Joyce “Dottie” Rambo, 74, an influential gospel singer and songwriter, died early Sunday when her tour bus ran off the highway and struck an embankment.
Seven others on the bus were injured in the wreck near Mount Vernon, Mo., the Missouri Highway Patrol said.
Rambo, of Nashville, Tenn., was on her way to a Mother’s Day performance in Texas, according to her website.
Dolly Parton sent condolences: “Dottie was a dear friend, a fellow singer, songwriter and entertainer, and as of late my duet singing partner.”
Rambo was inducted into the Nashville Songwriters Hall of Fame last year and the Kentucky Music Hall of Fame in 2006. She had more than 2,500 published songs, including the 1982 Gospel Music Association Song of the Year, “We Shall Behold Him.”
Murray Jarvik, 84, a pioneer researcher of smoking addiction and co-inventor of the nicotine patch, died Thursday, said a University of California, Los Angeles spokesman.
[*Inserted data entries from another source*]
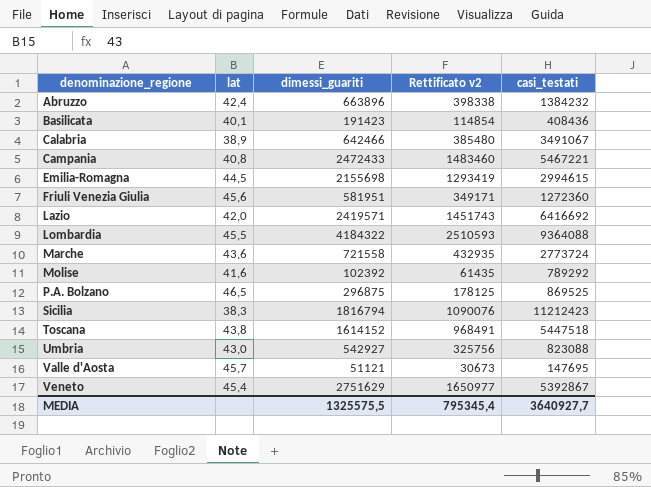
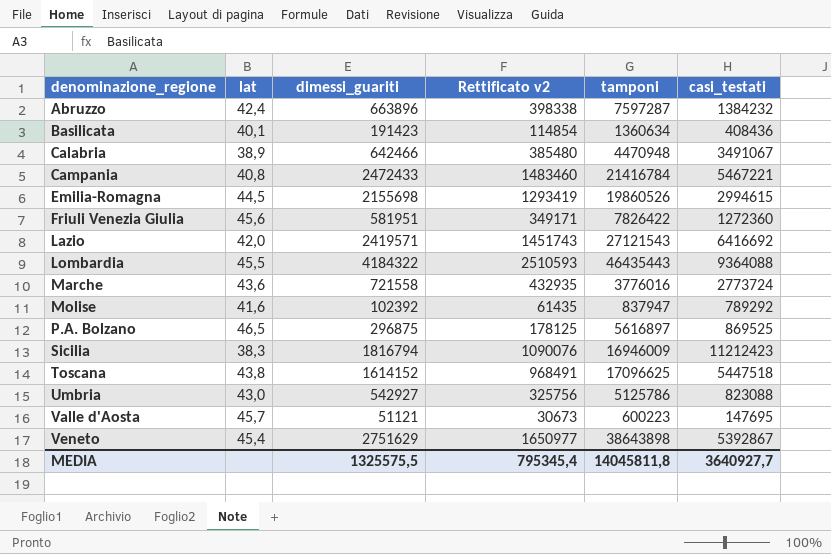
column tamponi | position: none -> 5

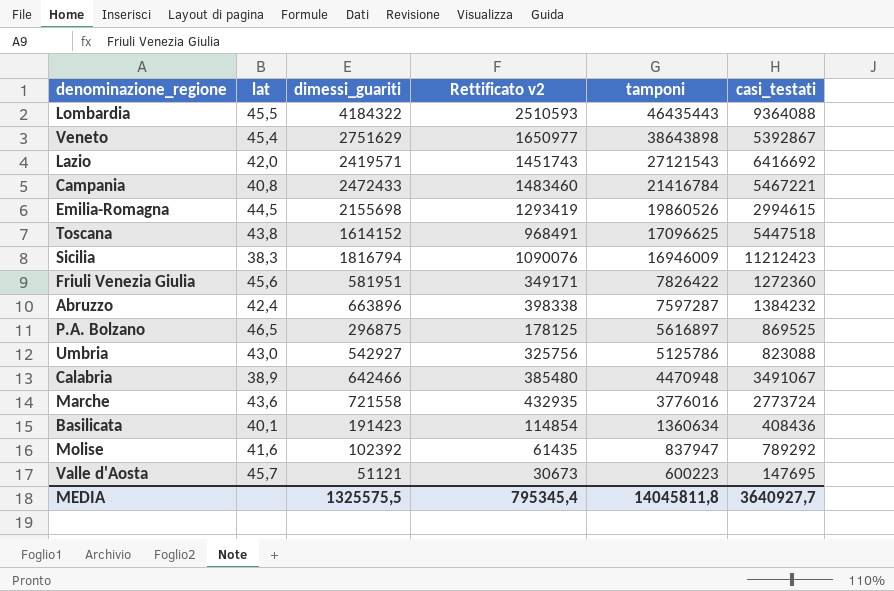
row order: denominazione_regione ascending -> tamponi descending

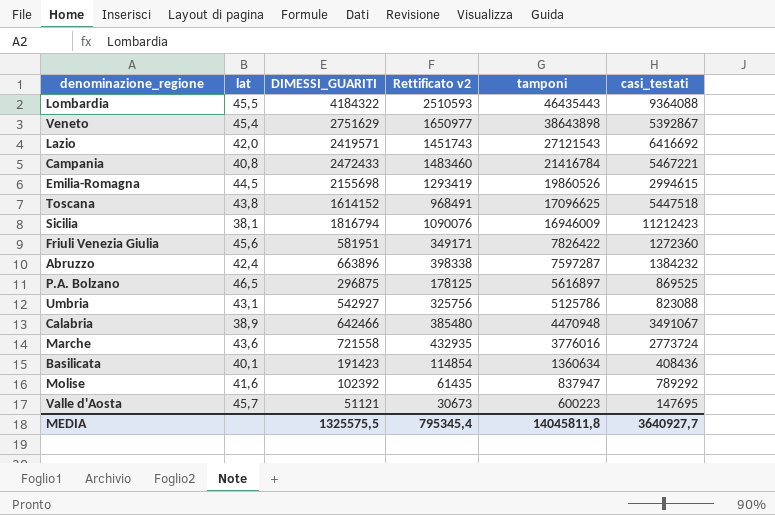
column name: dimessi_guariti -> DIMESSI_GUARITI
Sicilia | lat: 38,3 -> 38,1
Umbria | lat: 43,0 -> 43,1

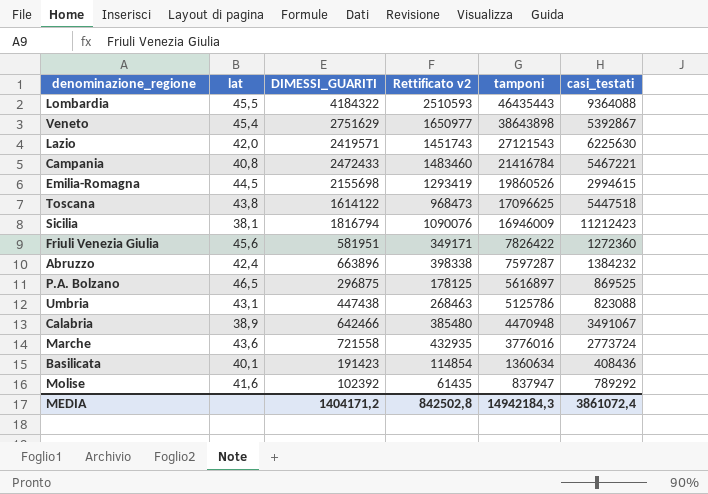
row Valle d'Aosta: 45,7 | 51121 | 30673 | 600223 | 147695 -> none
Lazio | casi_testati: 6416692 -> 6225630
Toscana | DIMESSI_GUARITI: 1614152 -> 1614122
Toscana | Rettificato v2: 968491 -> 968473
Umbria | DIMESSI_GUARITI: 542927 -> 447438
Umbria | Rettificato v2: 325756 -> 268463
MEDIA | DIMESSI_GUARITI: 1325575,5 -> 1404171,2
MEDIA | Rettificato v2: 795345,4 -> 842502,8
MEDIA | tamponi: 14045811,8 -> 14942184,3
MEDIA | casi_testati: 3640927,7 -> 3861072,4

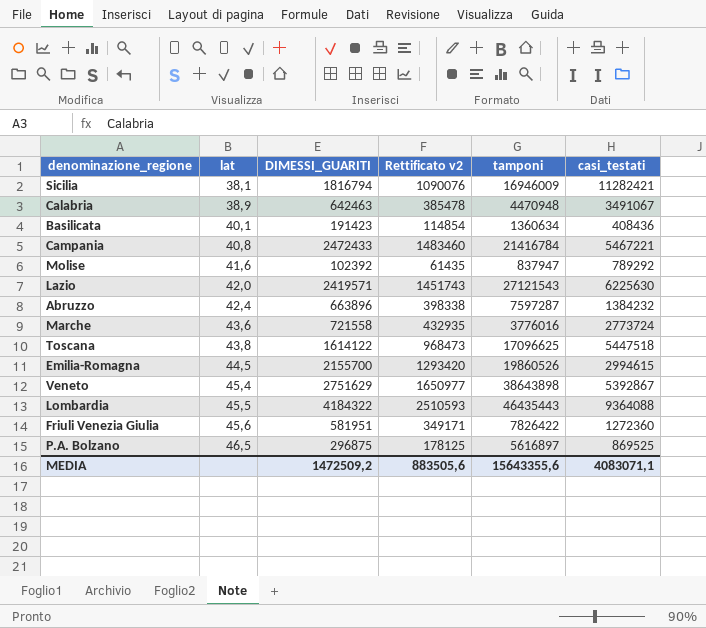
row order: tamponi descending -> lat ascending
row Umbria: 43,1 | 447438 | 268463 | 5125786 | 823088 -> none
Sicilia | casi_testati: 11212423 -> 11282421
Calabria | DIMESSI_GUARITI: 642466 -> 642463
Calabria | Rettificato v2: 385480 -> 385478
Emilia-Romagna | DIMESSI_GUARITI: 2155698 -> 2155700
Emilia-Romagna | Rettificato v2: 1293419 -> 1293420
MEDIA | DIMESSI_GUARITI: 1404171,2 -> 1472509,2
MEDIA | Rettificato v2: 842502,8 -> 883505,6
MEDIA | tamponi: 14942184,3 -> 15643355,6
MEDIA | casi_testati: 3861072,4 -> 4083071,1

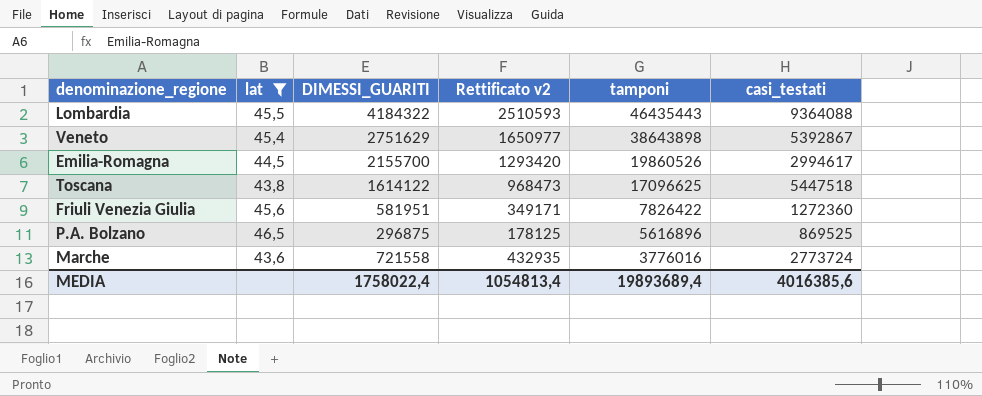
filter: none -> lat >= 43,6
row order: lat ascending -> tamponi descending
Emilia-Romagna | casi_testati: 2994615 -> 2994617
P.A. Bolzano | tamponi: 5616897 -> 5616896
MEDIA | DIMESSI_GUARITI: 1472509,2 -> 1758022,4
MEDIA | Rettificato v2: 883505,6 -> 1054813,4
MEDIA | tamponi: 15643355,6 -> 19893689,4
MEDIA | casi_testati: 4083071,1 -> 4016385,6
In the early 1990s, Jarvik, a professor of psychiatry and pharmacology, and Jed Rose, then a postdoctoral fellow, invented the transdermal nicotine patch. When they could not get approval to run experiments on human subjects, they tested their idea on themselves. “Our heart rates increased, adrenaline began pumping, all the things that happen to smokers,” Jarvik recalled in an interview.
In 1992, the patch became available in the United States by prescription for smoking cessation. It was approved for over-the-counter sale four years later.